Babies whose mothers used antidepressants during pregnancy visit the doctor more often and have higher risks of certain health problems than other children their age, a new study suggests.
The study looked at the medical records of nearly 39,000 Norwegian children through the first year of life. It found that rates of congenital heart defects and physical therapy — a potential sign of movement-related problems — were elevated among babies whose mothers used antidepressants throughout pregnancy.
These children also tended to have more doctor visits and higher rates of certain other health problems, like respiratory and digestive symptoms. However, those rates were also elevated among children whose mothers had stopped using antidepressants before pregnancy.
This raises the possibility that the risks were related to the mother's depression itself, rather than antidepressant use, according to the researchers, led by Dr. Tessa Ververs of the University Medical Center Utrecht in the Netherlands.

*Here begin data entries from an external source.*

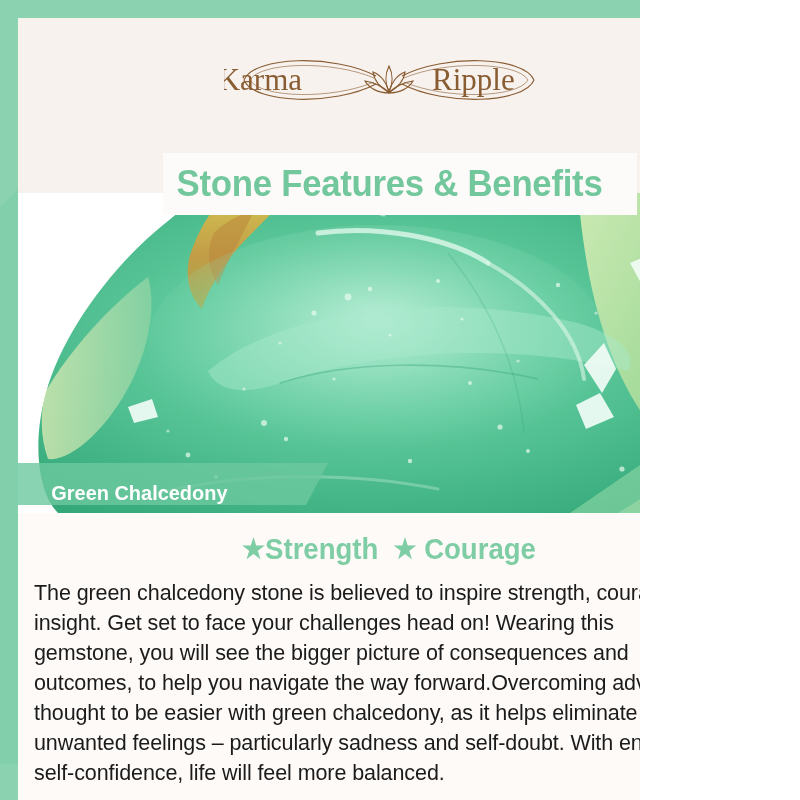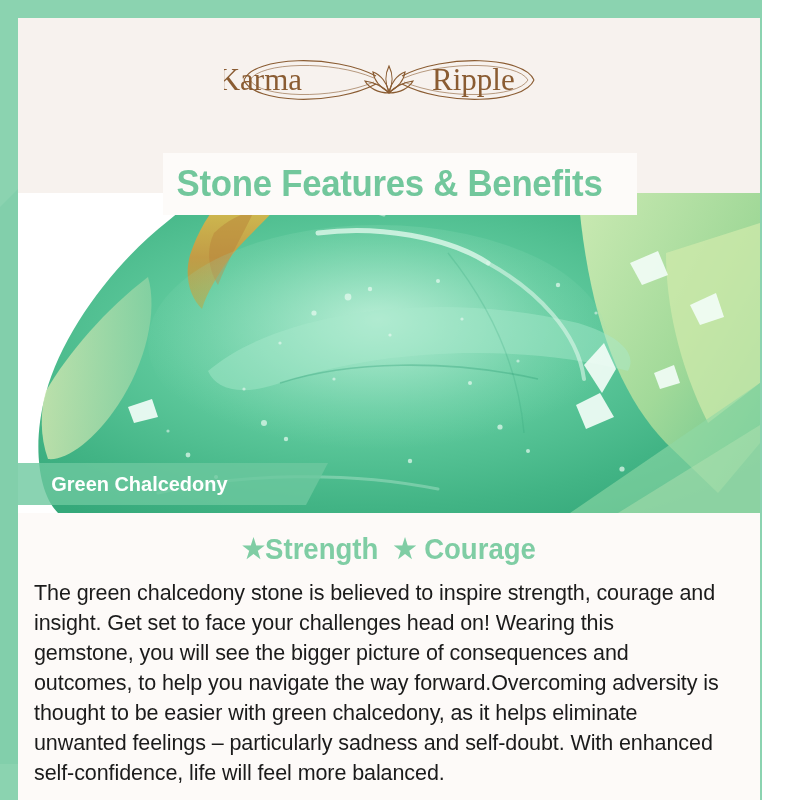--- a/index.html
+++ b/index.html
@@ -9,21 +9,21 @@
   }
   body {
     width: 800px;
     height: 800px;
     font-family: "Liberation Sans", sans-serif;
     overflow: hidden;
   }
 
   #poster {
     position: relative;
-    width: 762px;
+    width: 640px;
     height: 800px;
     background: #8bd3b0;   
     overflow: hidden;
   }
 
   
   .frame-right {
     position: absolute;
     top: 0; right: 0;
     width: 40px; height: 800px;
@@ -115,21 +115,21 @@
   
   .stone-banner {
     position: absolute;
     left: 0;
     top: 445px;
     width: 310px;
     height: 42px;
     background: rgba(109, 200, 159, 0.80);
     clip-path: polygon(0 0, 100% 0, calc(100% - 22px) 100%, 0 100%);
     display: flex;
-    align-items: center;
+    align-items: flex-end;
     z-index: 7;
   }
   .stone-banner-label {
     padding-left: 35px;
     color: #ffffff;
     font-family: "Liberation Sans Narrow", "Liberation Sans", sans-serif;
     font-weight: bold;
     font-size: 21px;
     transform: scaleX(0.95);
     transform-origin: left center;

The bottom line for women on the medications is that the decision to continue or stop during pregnancy is an individual one. Women should talk with their doctor about what is best for them, Ververs told Reuters Health in an email.
The question of whether to continue on antidepressants during pregnancy is not simple.
Initial studies on the drugs' safety were "reassuring," Ververs and her colleagues note, but some recent reports have linked the medications to problems in newborns — including cases of congenital heart defects.
Antidepressant use in the third trimester has also been connected to higher risks of respiratory distress, feeding problems and irritability in newborns, the researchers note in their report published in the British obstetrics journal BJOG.
On the other hand, there are concerns about leaving depression untreated in expectant mothers, at a time when stress can be high.
Of the 38,602 babies in the current study, 197 were born to mothers who used antidepressant throughout pregnancy. Another 820 mothers had stopped using the medications before pregnancy, while 543 used them only at certain points during pregnancy. Most women on medication during pregnancy — 71 percent — used a selective serotonin reuptake inhibitor (SSRI) such as paroxetine (Paxil) or fluoxetine (Prozac).
Ververs and her colleagues found that of the children whose mothers had used antidepressants throughout pregnancy, three had to have a major heart procedure performed in their first year of life. That made them six times more likely than children whose mothers had never used antidepressants to need a heart procedure.
The risk was not elevated among children whose mothers had stopped taking antidepressants.
When it came to doctor visits during the first year of life, both children whose mothers had continued to use antidepressants and those whose mothers had stopped tended to see the doctor more often than children whose mothers had never taken antidepressants. Similarly, both groups of children had higher rates of antibiotic use and respiratory or intestinal symptoms.
It's possible that mothers' depression itself was a factor here, according to Ververs' team. Past studies have found that depressed mothers tend to take their children to the doctor more often than other mothers do.
Compared with other mothers, Ververs and her colleagues note, depressed moms may find it more difficult to cope with problems like respiratory ills and digestive symptoms.
More studies, the researchers write, are needed to tease apart the relationships between mothers' mental health, medication use and specific health problems in infants.
For now, they say, the evidence does support fetal screening for heart defects when mothers continue to use antidepressants during pregnancy.